About this task:
When you retype the data, keep every word exactly and include none of the pictures.

Data for this exercise:

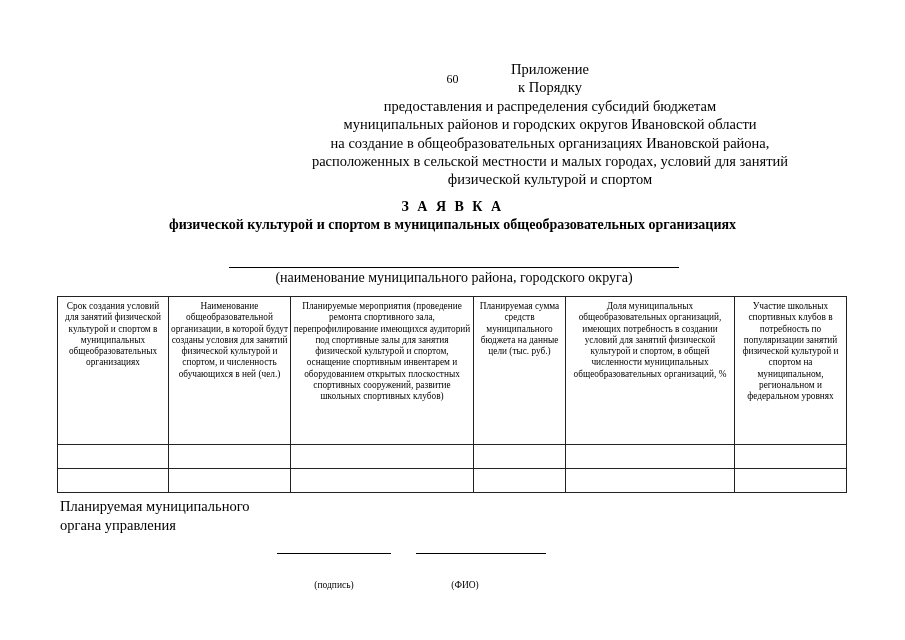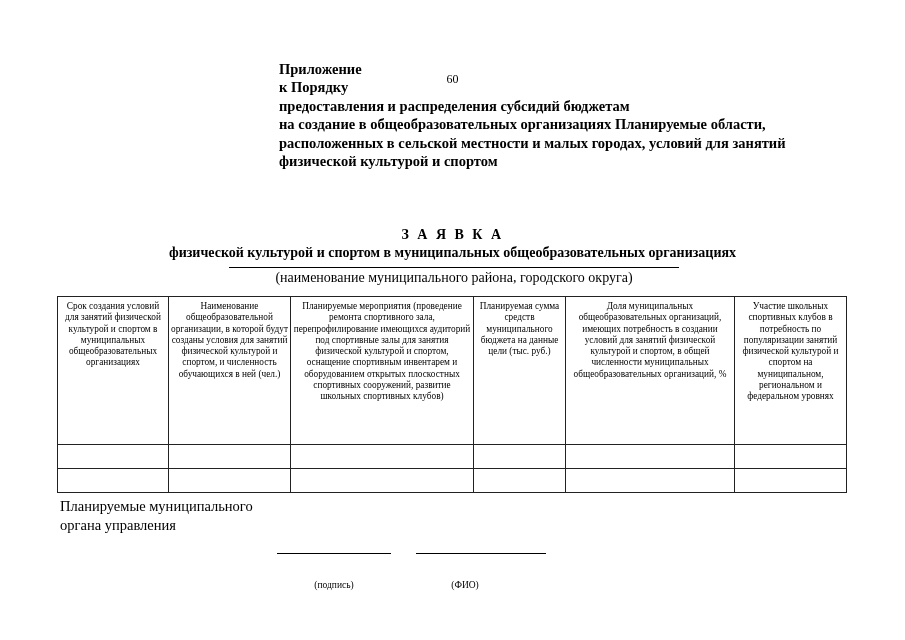"Приложение" .appendix { font-weight: bold -> none; right: 66px -> 75px; text-align: left -> center }
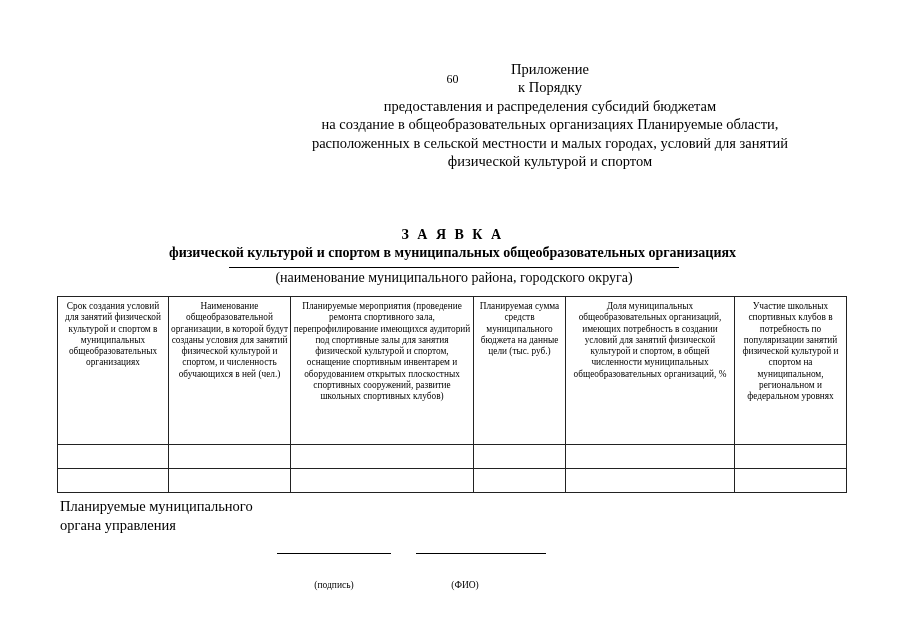"муниципальных районов и городских" div { html: none -> <div>муниципальных районов и городских округов Ивановской области</div> }
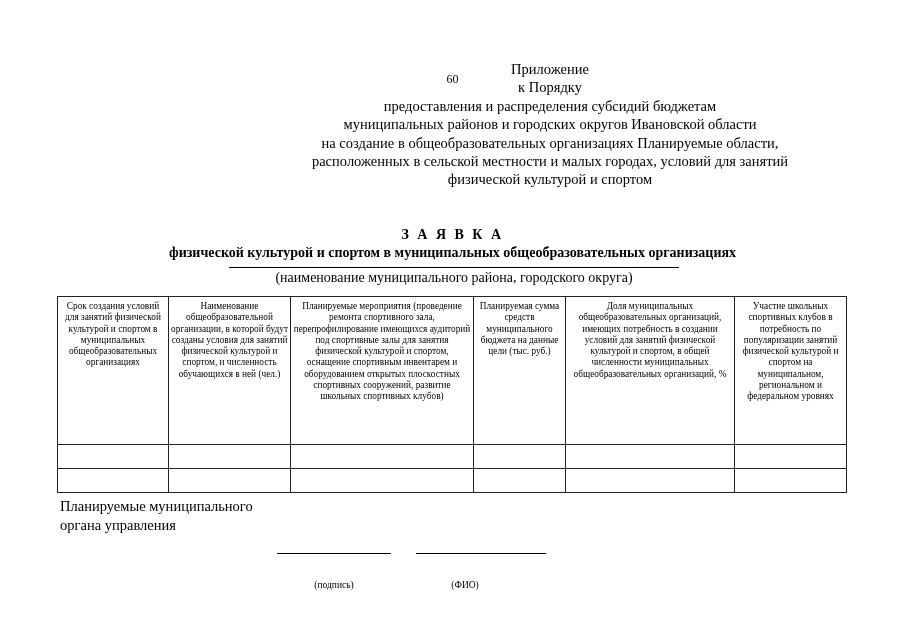"на создание в общеобразовательных" div { text: Планируемые области -> Ивановской района }
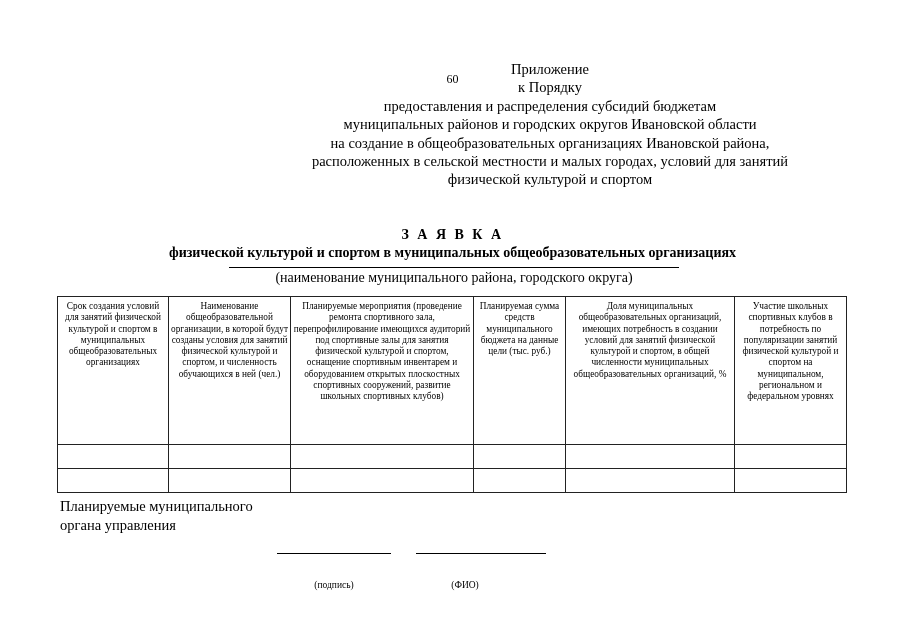"З А Я В К" .title-block { margin-top: 28px -> none }
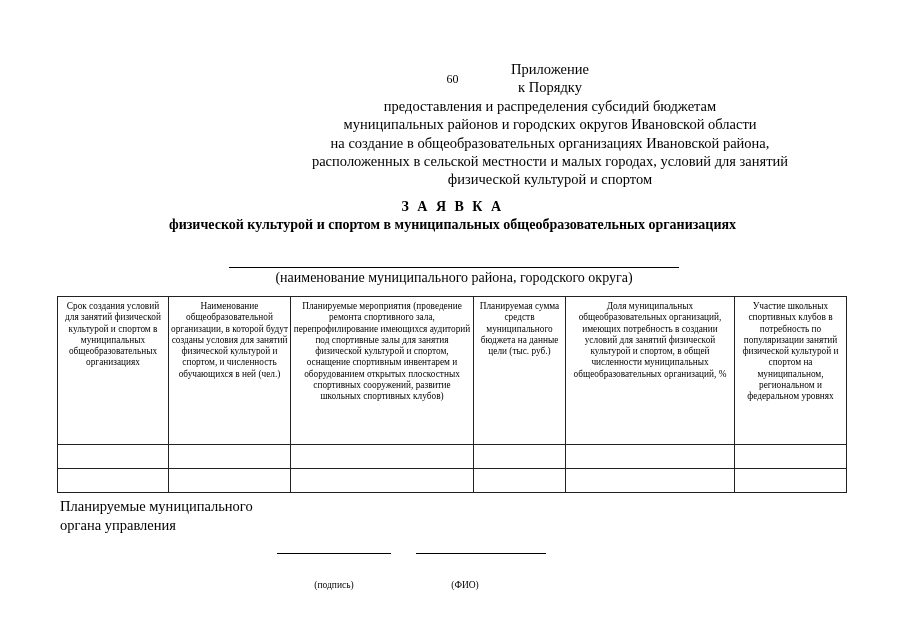"Планируемые муниципального" div { text: Планируемые -> Планируемая }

Exercise answer:
"Приложение" .appendix { font-weight: bold -> none; right: 66px -> 75px; text-align: left -> center }
"муниципальных районов и городских" div { html: none -> <div>муниципальных районов и городских округов Ивановской области</div> }
"на создание в общеобразовательных" div { text: Планируемые области -> Ивановской района }
"З А Я В К" .title-block { margin-top: 28px -> none }
"Планируемые муниципального" div { text: Планируемые -> Планируемая }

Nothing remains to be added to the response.